» **What the task asks**
Look below for the line containing "column Estimate (final)"; from there through the line containing "2024-10-15 18:14:46 | Prix", both lines included, please set down each line exactly and nothing else.
=== Data provided ===
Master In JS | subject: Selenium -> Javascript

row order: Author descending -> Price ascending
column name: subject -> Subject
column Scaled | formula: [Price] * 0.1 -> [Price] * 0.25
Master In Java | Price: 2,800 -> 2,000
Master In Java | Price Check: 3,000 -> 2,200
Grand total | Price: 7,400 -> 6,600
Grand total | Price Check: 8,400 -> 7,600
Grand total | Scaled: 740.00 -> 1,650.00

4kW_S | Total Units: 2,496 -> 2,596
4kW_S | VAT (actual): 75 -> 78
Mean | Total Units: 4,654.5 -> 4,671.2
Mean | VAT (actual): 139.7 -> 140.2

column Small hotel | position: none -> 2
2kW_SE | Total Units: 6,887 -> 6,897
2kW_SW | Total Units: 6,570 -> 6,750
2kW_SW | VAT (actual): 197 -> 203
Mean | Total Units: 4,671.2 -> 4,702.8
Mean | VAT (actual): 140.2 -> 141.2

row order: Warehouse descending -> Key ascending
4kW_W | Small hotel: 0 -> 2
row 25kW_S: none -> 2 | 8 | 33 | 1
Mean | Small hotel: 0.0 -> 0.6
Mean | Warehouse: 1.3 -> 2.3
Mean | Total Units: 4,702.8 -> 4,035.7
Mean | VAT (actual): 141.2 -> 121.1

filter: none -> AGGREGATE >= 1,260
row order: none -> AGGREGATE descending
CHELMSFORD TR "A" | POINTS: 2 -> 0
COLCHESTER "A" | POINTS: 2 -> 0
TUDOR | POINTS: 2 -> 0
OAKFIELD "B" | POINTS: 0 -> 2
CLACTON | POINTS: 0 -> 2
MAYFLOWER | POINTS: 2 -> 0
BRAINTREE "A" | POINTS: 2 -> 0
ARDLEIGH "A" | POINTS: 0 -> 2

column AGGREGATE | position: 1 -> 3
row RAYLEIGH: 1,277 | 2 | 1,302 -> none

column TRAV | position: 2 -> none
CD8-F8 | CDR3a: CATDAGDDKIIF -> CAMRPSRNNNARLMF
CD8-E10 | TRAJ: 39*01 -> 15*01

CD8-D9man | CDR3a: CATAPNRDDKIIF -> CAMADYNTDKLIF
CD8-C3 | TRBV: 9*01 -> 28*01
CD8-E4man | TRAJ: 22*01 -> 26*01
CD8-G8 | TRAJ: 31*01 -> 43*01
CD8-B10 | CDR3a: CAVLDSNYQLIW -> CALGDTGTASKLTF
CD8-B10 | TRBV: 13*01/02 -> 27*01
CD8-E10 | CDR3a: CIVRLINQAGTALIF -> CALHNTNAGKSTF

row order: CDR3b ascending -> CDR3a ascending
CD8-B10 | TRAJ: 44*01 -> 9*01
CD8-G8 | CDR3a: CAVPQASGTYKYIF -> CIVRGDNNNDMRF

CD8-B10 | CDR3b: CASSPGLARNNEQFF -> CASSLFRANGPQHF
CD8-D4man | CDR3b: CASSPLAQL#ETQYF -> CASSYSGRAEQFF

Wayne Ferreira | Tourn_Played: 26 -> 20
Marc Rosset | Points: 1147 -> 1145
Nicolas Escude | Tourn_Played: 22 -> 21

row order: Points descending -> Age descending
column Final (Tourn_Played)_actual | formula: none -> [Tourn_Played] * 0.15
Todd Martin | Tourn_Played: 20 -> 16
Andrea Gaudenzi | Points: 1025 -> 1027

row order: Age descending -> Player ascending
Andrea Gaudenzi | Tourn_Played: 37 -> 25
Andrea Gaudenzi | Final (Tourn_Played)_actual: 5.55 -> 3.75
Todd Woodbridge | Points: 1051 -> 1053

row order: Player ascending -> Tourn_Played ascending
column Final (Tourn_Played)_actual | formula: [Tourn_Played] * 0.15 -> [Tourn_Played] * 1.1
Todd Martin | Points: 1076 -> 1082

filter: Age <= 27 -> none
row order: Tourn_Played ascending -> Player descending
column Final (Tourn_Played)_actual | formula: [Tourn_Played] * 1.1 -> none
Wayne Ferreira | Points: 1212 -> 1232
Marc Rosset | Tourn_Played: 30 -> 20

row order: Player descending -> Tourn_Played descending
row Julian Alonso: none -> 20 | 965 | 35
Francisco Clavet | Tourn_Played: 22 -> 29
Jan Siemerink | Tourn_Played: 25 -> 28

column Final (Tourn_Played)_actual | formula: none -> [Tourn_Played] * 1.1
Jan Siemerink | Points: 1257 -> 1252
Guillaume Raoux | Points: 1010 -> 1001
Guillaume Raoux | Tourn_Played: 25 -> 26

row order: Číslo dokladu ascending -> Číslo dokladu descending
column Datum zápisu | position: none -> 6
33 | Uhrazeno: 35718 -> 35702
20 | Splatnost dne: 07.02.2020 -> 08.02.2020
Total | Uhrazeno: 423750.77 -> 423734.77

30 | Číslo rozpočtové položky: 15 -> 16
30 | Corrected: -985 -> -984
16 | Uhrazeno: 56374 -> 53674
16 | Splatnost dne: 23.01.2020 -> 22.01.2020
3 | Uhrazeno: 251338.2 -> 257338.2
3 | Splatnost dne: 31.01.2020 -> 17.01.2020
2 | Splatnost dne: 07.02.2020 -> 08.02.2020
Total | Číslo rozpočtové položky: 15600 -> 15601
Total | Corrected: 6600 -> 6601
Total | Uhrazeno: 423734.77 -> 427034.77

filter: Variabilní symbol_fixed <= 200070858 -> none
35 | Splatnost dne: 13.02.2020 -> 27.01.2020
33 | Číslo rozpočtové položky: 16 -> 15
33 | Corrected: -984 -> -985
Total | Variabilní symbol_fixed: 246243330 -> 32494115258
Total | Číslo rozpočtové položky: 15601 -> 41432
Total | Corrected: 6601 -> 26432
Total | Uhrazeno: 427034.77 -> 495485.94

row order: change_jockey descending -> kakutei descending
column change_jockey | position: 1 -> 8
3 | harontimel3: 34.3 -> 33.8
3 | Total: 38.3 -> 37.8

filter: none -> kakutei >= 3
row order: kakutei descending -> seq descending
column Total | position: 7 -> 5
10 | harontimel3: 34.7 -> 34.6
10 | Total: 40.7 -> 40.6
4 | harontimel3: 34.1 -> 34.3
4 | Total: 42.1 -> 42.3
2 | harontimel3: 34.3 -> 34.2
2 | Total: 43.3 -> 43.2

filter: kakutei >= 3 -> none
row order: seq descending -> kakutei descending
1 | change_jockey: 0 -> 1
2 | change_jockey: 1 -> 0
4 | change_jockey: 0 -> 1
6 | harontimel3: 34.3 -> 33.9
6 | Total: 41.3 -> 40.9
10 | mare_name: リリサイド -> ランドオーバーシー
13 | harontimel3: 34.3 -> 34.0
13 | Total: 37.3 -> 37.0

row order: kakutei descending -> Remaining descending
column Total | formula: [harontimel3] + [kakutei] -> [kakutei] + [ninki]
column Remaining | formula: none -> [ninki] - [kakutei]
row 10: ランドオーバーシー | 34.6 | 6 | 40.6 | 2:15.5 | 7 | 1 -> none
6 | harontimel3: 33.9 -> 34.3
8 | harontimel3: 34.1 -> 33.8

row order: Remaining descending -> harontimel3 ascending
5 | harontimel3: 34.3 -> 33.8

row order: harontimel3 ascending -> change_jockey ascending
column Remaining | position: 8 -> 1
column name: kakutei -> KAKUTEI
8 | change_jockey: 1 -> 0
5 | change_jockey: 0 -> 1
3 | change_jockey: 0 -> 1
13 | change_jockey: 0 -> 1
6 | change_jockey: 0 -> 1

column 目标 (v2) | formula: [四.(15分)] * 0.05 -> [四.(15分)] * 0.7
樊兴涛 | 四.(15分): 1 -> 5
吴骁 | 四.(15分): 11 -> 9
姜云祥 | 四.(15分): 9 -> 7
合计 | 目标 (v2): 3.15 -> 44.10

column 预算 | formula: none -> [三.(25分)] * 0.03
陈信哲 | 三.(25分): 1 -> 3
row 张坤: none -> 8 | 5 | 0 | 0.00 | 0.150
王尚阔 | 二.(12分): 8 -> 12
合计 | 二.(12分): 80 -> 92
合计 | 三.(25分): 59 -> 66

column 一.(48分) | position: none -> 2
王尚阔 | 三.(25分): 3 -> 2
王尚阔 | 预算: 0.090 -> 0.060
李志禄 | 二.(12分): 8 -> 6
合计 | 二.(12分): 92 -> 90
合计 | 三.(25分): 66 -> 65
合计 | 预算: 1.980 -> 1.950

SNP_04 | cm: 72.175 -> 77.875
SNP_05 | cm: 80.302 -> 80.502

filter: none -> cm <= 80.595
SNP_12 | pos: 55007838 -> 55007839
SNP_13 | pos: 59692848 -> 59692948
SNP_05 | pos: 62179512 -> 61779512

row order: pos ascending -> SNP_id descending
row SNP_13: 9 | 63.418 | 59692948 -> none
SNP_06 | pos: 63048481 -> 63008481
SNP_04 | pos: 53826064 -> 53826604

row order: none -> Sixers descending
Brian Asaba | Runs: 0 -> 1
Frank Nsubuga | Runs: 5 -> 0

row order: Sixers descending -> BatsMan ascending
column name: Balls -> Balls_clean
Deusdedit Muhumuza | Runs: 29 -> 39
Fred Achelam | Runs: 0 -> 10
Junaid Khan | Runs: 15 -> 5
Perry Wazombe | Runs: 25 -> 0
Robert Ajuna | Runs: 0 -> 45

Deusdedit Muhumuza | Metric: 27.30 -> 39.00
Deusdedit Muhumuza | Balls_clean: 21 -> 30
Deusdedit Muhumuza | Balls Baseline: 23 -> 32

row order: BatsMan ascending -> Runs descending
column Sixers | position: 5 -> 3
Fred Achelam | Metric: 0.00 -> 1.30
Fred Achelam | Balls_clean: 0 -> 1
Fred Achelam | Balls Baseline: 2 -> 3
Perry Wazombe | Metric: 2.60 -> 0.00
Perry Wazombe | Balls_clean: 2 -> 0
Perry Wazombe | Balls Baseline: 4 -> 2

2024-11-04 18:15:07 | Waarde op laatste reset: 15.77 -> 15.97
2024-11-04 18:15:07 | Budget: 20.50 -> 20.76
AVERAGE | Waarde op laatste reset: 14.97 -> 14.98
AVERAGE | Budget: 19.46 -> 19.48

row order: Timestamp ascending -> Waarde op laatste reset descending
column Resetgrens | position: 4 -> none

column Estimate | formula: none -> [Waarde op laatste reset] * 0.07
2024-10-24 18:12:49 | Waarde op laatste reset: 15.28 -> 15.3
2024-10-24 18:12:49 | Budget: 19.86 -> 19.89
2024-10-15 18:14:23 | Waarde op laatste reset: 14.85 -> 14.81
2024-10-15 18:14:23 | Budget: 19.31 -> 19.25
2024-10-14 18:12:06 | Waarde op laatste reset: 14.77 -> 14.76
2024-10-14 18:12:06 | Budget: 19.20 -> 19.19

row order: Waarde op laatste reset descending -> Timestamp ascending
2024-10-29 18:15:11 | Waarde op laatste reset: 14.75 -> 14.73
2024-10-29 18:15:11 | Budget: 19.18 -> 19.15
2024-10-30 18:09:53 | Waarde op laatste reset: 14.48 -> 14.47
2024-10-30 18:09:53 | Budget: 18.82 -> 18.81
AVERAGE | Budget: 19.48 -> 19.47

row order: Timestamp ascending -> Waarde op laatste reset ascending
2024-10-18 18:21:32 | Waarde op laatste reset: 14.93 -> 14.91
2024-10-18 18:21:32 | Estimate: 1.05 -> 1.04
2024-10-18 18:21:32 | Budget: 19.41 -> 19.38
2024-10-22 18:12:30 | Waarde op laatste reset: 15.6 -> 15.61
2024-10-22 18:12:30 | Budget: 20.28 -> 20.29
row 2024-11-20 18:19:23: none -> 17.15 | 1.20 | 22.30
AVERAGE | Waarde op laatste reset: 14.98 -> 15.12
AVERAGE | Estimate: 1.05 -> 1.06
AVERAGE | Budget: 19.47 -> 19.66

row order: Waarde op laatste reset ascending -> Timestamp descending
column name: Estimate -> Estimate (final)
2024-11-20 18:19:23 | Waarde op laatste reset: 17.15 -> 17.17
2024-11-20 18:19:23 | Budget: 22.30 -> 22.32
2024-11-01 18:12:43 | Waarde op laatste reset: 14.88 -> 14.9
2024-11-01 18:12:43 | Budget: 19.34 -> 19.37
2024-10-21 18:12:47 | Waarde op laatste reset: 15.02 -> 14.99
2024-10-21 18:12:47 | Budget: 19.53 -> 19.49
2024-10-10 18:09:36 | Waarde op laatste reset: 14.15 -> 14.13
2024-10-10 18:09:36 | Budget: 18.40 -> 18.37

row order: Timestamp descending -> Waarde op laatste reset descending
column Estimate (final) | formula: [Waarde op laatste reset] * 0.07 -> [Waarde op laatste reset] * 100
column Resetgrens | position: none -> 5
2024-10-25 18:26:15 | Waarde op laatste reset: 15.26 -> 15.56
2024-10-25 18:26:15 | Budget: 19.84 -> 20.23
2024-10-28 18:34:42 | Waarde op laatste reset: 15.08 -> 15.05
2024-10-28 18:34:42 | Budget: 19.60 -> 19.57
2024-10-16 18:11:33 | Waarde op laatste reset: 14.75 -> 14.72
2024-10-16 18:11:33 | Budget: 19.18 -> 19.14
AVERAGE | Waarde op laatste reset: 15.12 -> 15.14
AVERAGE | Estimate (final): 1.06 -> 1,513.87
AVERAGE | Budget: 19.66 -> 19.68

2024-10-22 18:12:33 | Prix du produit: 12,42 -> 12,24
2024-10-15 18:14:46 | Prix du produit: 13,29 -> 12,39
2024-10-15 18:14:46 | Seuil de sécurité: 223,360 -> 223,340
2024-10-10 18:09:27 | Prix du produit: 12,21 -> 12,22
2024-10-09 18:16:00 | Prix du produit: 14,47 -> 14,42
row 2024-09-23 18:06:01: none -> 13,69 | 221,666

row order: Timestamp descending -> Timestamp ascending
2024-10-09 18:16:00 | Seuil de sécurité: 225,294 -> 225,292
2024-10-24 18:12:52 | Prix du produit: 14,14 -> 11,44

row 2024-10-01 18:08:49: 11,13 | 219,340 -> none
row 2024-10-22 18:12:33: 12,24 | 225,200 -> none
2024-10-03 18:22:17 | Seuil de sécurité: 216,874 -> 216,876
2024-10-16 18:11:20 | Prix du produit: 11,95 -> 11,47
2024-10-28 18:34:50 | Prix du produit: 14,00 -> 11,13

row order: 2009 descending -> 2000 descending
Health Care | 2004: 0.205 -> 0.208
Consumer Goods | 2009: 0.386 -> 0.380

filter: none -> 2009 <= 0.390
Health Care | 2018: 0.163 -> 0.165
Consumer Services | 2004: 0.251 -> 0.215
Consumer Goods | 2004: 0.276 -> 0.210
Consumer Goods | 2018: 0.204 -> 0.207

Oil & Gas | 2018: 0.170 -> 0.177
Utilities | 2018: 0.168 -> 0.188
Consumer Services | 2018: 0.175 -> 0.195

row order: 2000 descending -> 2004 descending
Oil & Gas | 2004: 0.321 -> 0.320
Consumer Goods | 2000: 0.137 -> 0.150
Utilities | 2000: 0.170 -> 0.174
===
» **Expected answer**
column Estimate (final) | formula: [Waarde op laatste reset] * 0.07 -> [Waarde op laatste reset] * 100
column Resetgrens | position: none -> 5
2024-10-25 18:26:15 | Waarde op laatste reset: 15.26 -> 15.56
2024-10-25 18:26:15 | Budget: 19.84 -> 20.23
2024-10-28 18:34:42 | Waarde op laatste reset: 15.08 -> 15.05
2024-10-28 18:34:42 | Budget: 19.60 -> 19.57
2024-10-16 18:11:33 | Waarde op laatste reset: 14.75 -> 14.72
2024-10-16 18:11:33 | Budget: 19.18 -> 19.14
AVERAGE | Waarde op laatste reset: 15.12 -> 15.14
AVERAGE | Estimate (final): 1.06 -> 1,513.87
AVERAGE | Budget: 19.66 -> 19.68

2024-10-22 18:12:33 | Prix du produit: 12,42 -> 12,24
2024-10-15 18:14:46 | Prix du produit: 13,29 -> 12,39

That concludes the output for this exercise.